Seit dem Jahr 2000 verleiht der Bezirk Oberpfalz jährlich in drei unterschiedlichen Kategorien seinen Kulturpreis. Im Jahr 2013 ist der Denkmalpreis als eigenständige Auszeichnung für die gelungene Sanierung denkmalgeschützter Gebäude hinzugekommen. Die Verleihung der Preise wird gemeinsam durchgeführt und zählt zu den Höhepunkten im Veranstaltungsjahr des Bezirks Oberpfalz. Gleich drei Organisationen durften sich über den Kulturpreis in diesem Jahr freuen: der Kunstverein Weiden, die Musikkapelle Ursensolln und die Theatergruppe St. Anton Regensburg.

Kultur ist ein wichtiges Spiegelbild der Gesellschaft.

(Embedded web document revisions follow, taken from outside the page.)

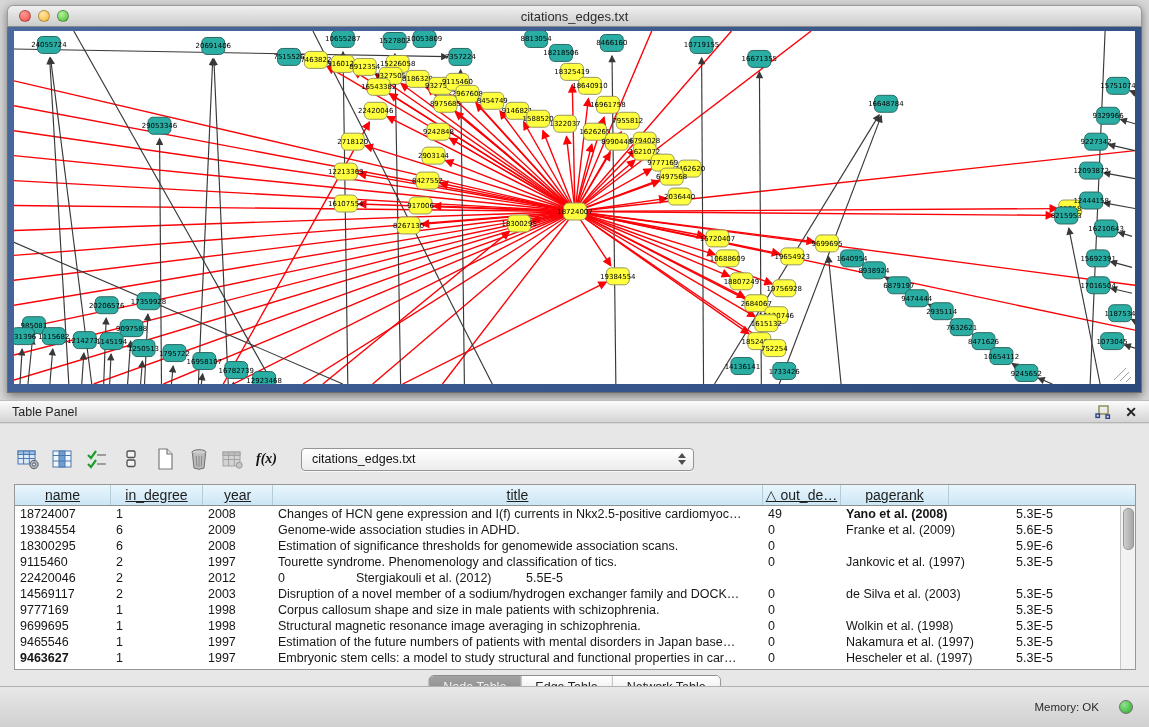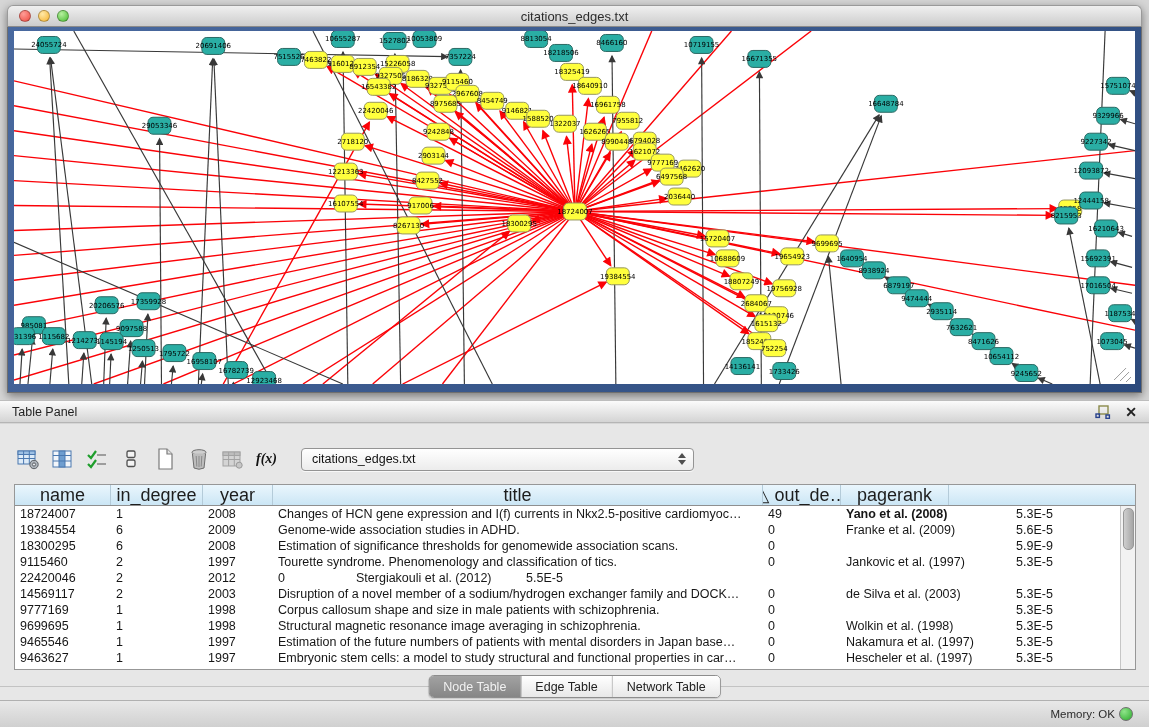"name" .th { font-size: 18px -> 14px; text-decoration: none -> underline }
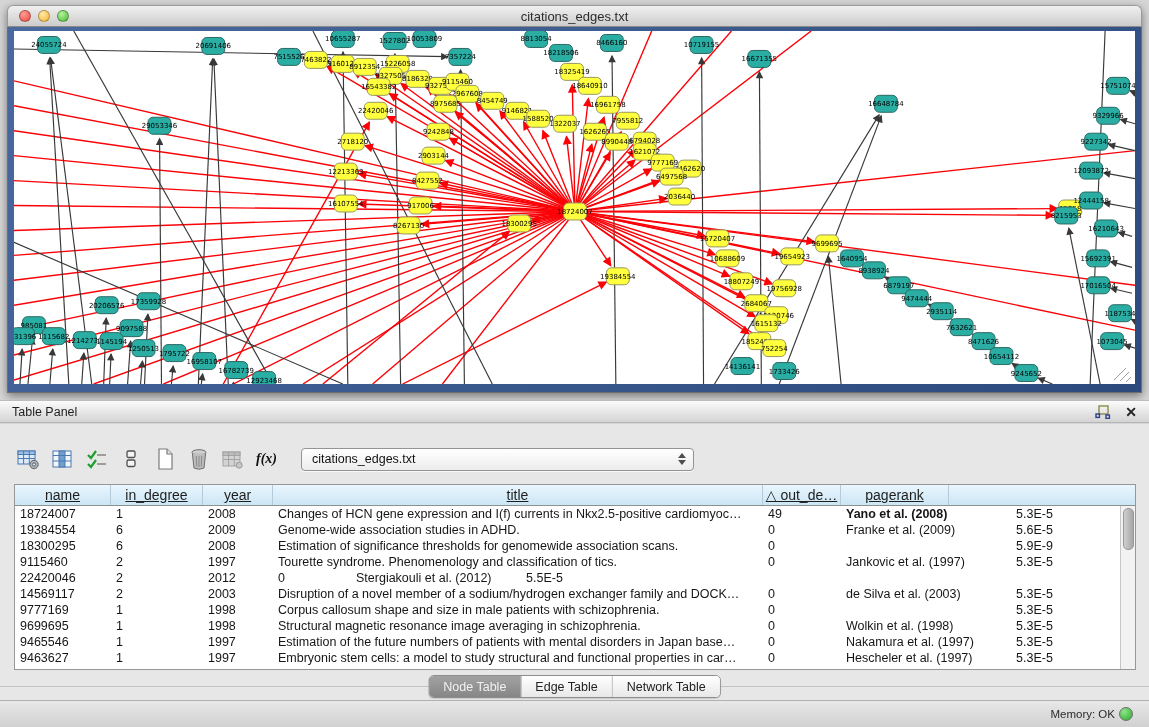"5.9E-9" div.td { text: 5.9E-9 -> 5.9E-6 }
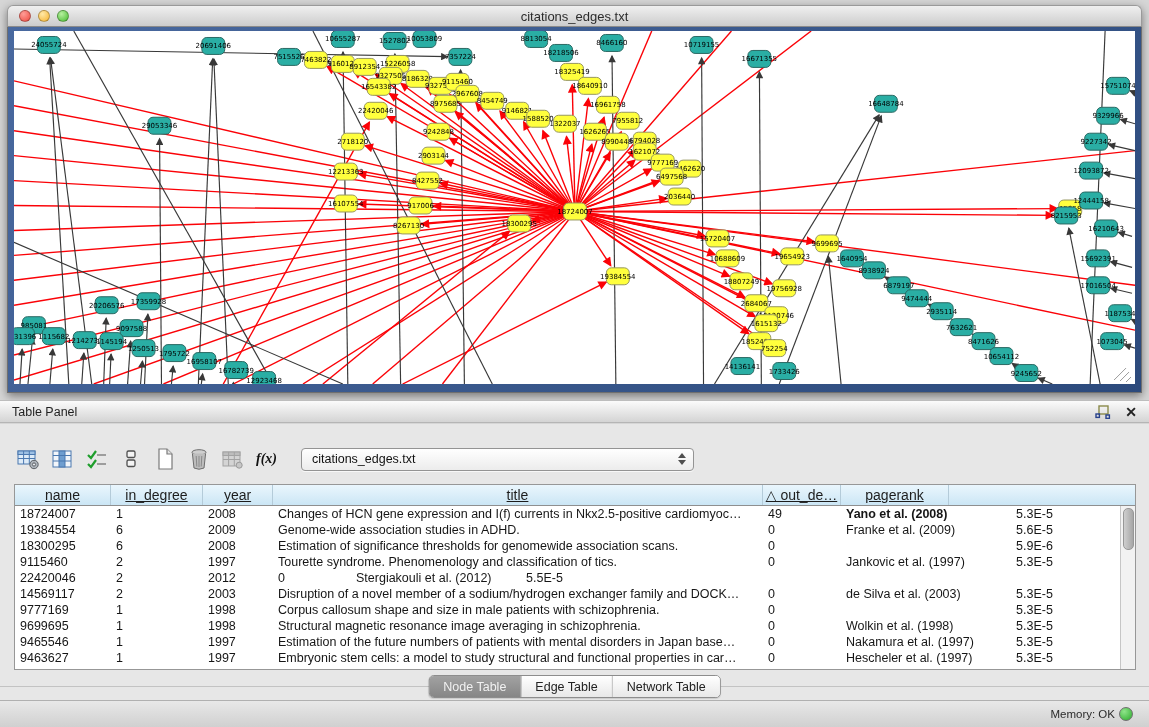"9463627" div.td { font-weight: none -> bold }
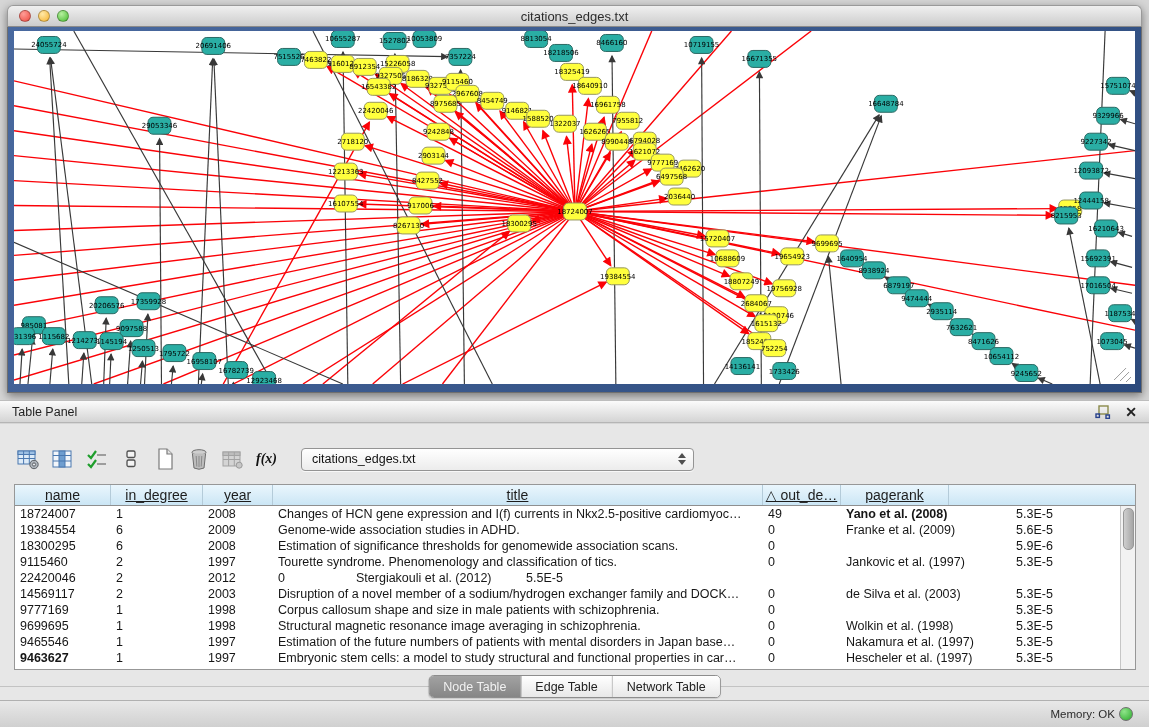"Memory: OK" .statusbar { gap: 4px -> 20px; height: 27px -> 41px }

„Deshalb ist es uns wichtig, dass wir die kulturellen Akteure, die eine herausragende Leistung bringen, auch auszeichnen. Und das machen wir mit dem Kulturpreis, der bereits im 17. Jahr in Folge ausgelobt wurde“, so Bezirkstagspräsident Franz Löffler. Die Verleihung der Preise fand im Kultur- und Begegnunszentrum „Kubus“ in Ursensolln statt. Die Musikkapelle des Ortes übernahm dabei den musikalischen Part der Feier.

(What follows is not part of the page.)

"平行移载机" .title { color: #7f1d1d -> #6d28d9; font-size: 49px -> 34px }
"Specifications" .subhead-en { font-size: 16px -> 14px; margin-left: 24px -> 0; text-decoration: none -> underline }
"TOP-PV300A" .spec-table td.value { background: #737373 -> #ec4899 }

3.500 Euro für soziale Projekte

Gewinner des Kulturpreises erhalten 3.500 Euro, dass sie oft gleich in neue Projekte investieren. Der Vorsitzende des Kunstverein Weiden e.V., Wolfgang Herzer, sagte dazu: „Wir planen ein soziales Projekt zum Thema Wackersdorf. Was in den 1980er Jahren in Wackersdorf geschah und die Oberpfalz davor bewahrte, ein atomarer Müllplatz zu werden, ist momentan wieder im Gespräch. Insbesondere junge Leute sind an diesem Thema interessiert.“

Wackersdorf erlangte durch die Proteste gegen die geplante, letztlich nicht realisierte Wiederaufbereitungsanlage bundesweite Bekanntheit. Die Bevölkerung begleitete den Bau von Beginn an mit massiven Protesten. Die Bautätigkeit wurde schließlich 1989 eingestellt und die Anlage nie errichtet. Das vorgesehene Betriebsgelände wurde mit erheblichen Steuermitteln hergerichtet und ist inzwischen das Gewerbegebiet Innovationspark Wackersdorf.

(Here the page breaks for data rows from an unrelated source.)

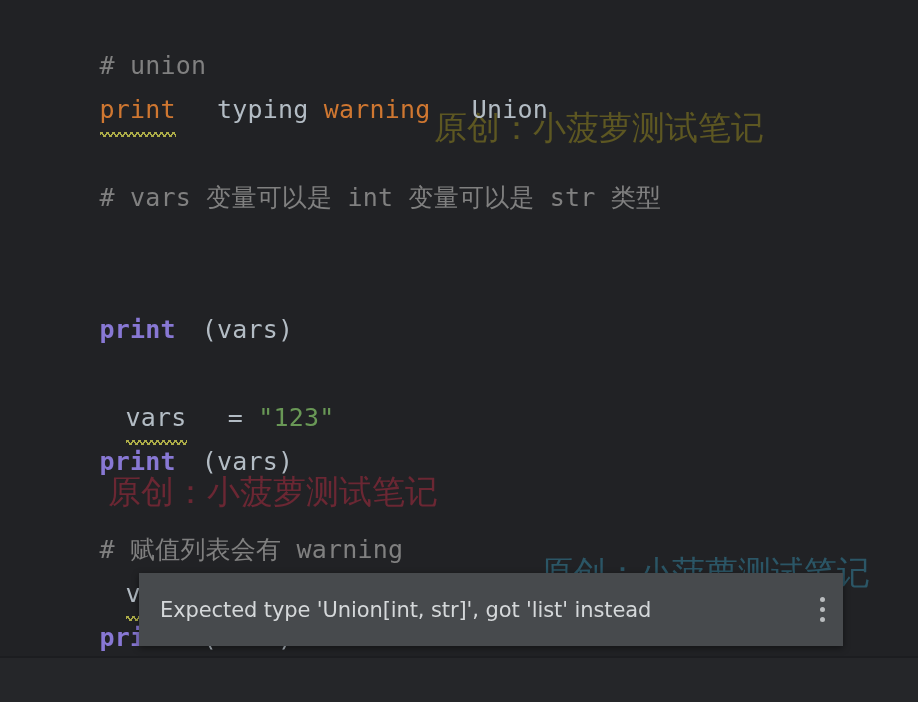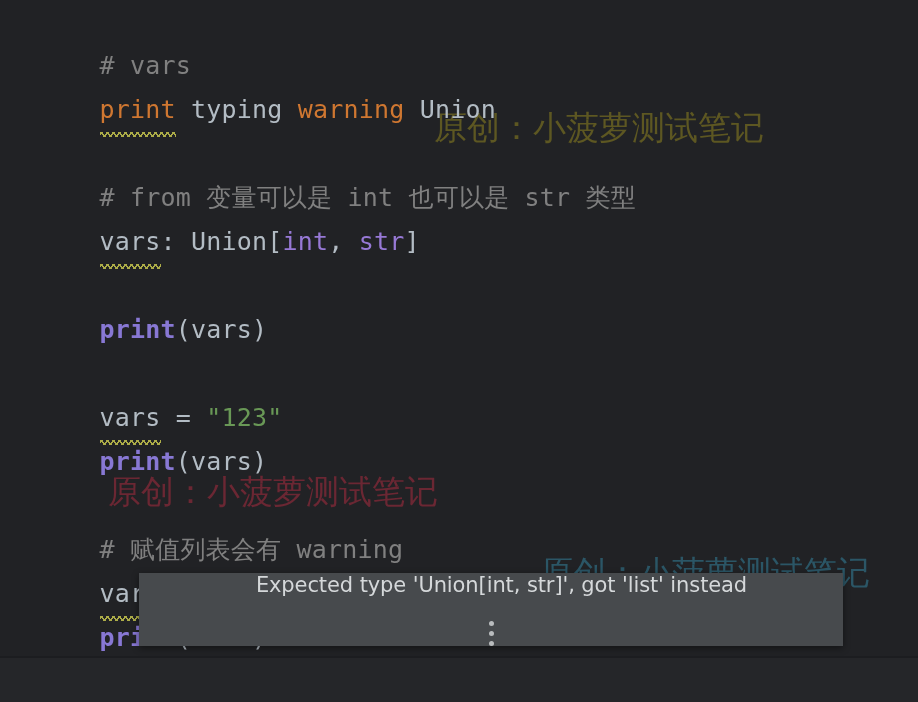"# vars" span.tok-comment { text: vars -> union }
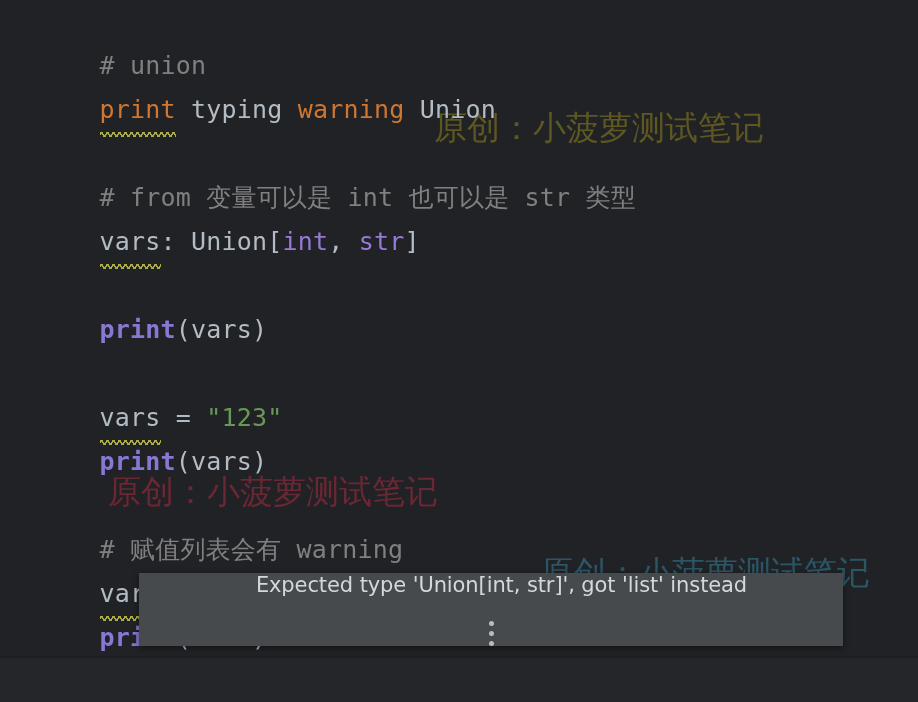"typing" .tok-plain { margin-left: none -> 26px }
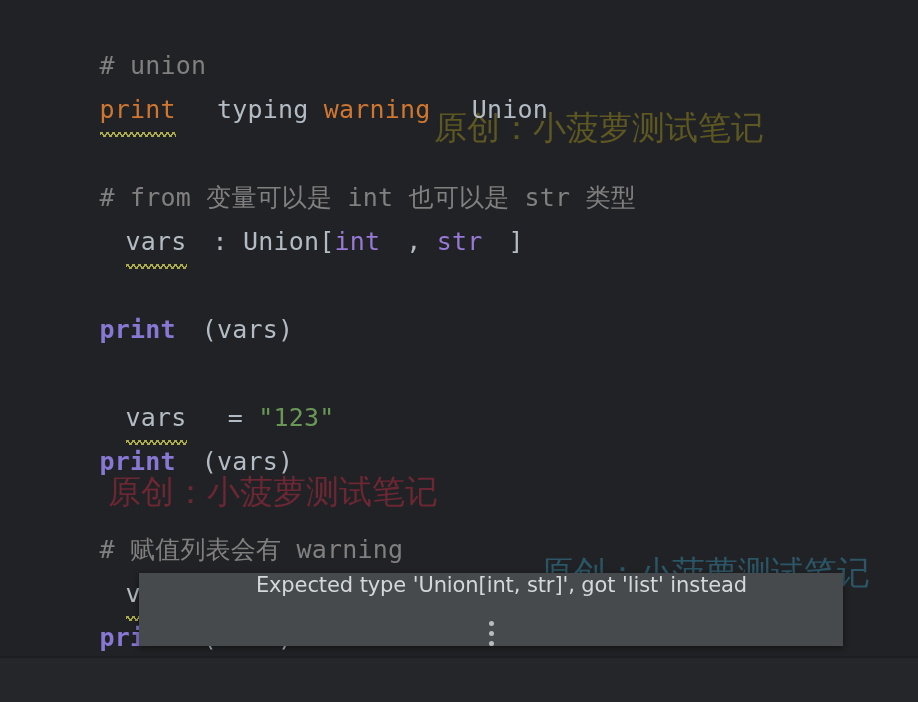"# from 变量可以是 int 也可以是" span.tok-comment { text: from 变量可以是 int 也 -> vars 变量可以是 int 变量 }
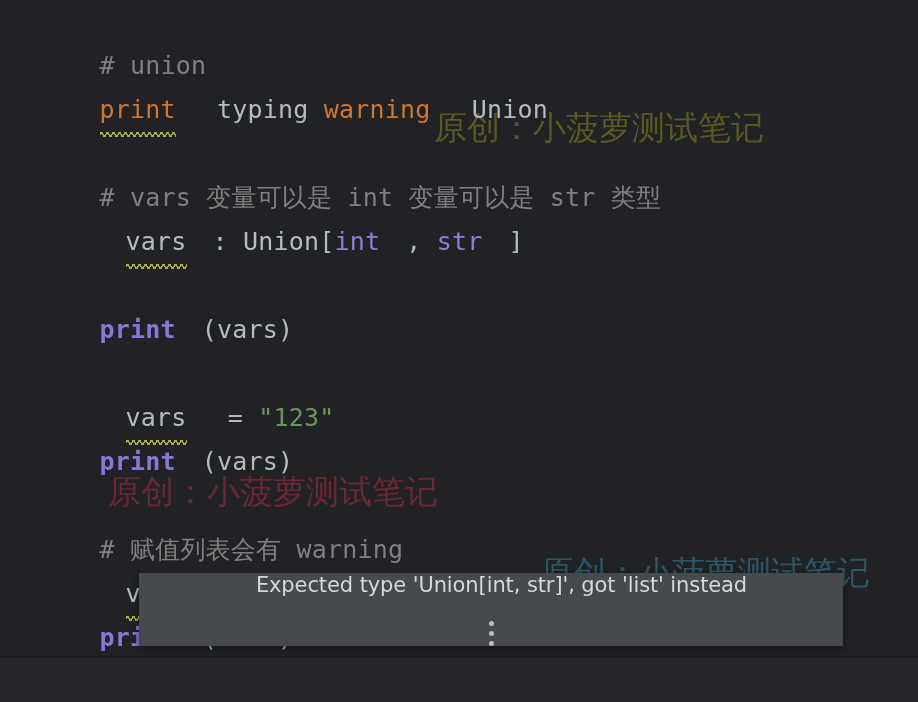"vars : Union[int , str" div.code-line { html: <div> <span>vars</span><span>: Union[</span><span>int</span><span>, </span><span>str</span><span>]</span> </div> -> none }
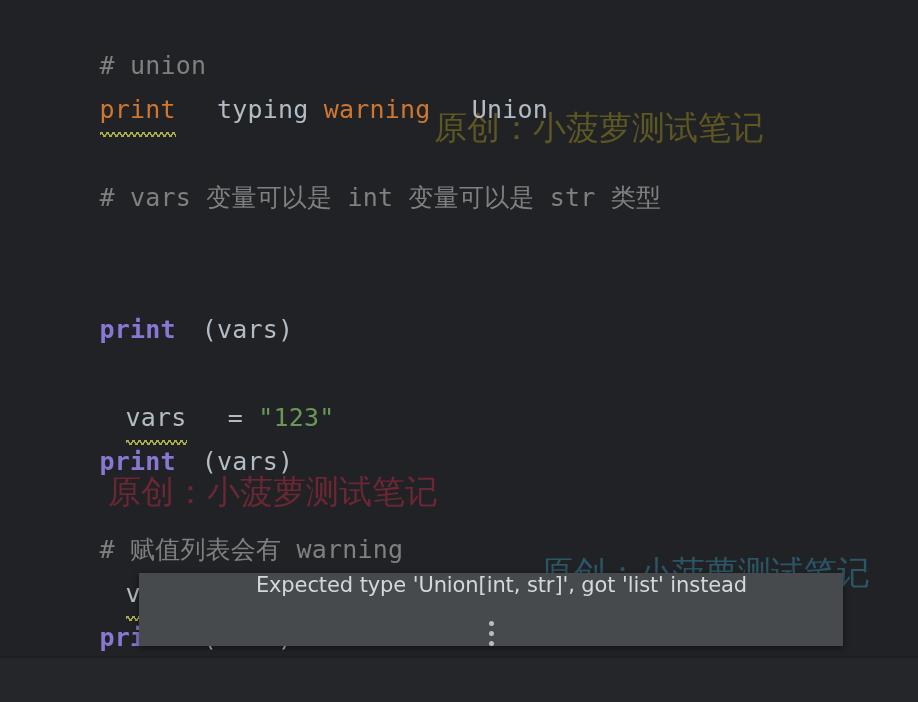"Expected type 'Union[int, str]', got" #tooltip { flex-direction: column -> none }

Einblick in Kunstverein Weiden

Bereits 1993 gründete das Geschwisterpaar Gabriele und Robert Hammer zusammen mit dem damaligen Ausstellungsmacher der Futura 87 und Wolfgang Herzer den Kunstverein Weiden. Bekannt war der Verein damals allerdings unter dem Namen „Galerie Hammer & Herzer.“ Rein galeristische Aktivitäten und Beratung, Vermittlung von Gegenwartskunst als Bildungsgut im Ost-West-Dialog, Nachwuchsförderung, regionale und interregionale Netzwerkarbeit, sowie lokales und regionales Kulturmarketing zählen zu den Aufgaben des Vereines.

Auch die Lage der Räume hat sich über die Zeit verändert. Fand man den Verein anfangs noch am Unteren Markt in Weiden, sind sie heute im Vorstadt-Gebäude in der Ledererstraße 6 beheimatet. Seit 2015 besteht das kunstbetriebliche Ambiente auf zwei Etagen und kombiniert Ausstellungsfläche, Büro und Lager im ersten Stock des Nacht-Cafés „Neues Linda“. Diese einmalige Lage bringt dem Verein viele Vorteile. Selbst in der Nacht können die Besucher die ausgestellten Werke in einer lockeren Atmosphäre begutachten.